What to do
Word for word, reproduce every line of the data below.

Provided records
- Opening Delimiter -

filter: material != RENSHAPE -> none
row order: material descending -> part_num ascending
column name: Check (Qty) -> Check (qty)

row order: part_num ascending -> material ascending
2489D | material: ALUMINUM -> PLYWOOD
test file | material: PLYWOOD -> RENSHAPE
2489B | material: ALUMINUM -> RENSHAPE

- Closing Delimiter -

Finished exercise
filter: material != RENSHAPE -> none
row order: material descending -> part_num ascending
column name: Check (Qty) -> Check (qty)

row order: part_num ascending -> material ascending
2489D | material: ALUMINUM -> PLYWOOD
test file | material: PLYWOOD -> RENSHAPE
2489B | material: ALUMINUM -> RENSHAPE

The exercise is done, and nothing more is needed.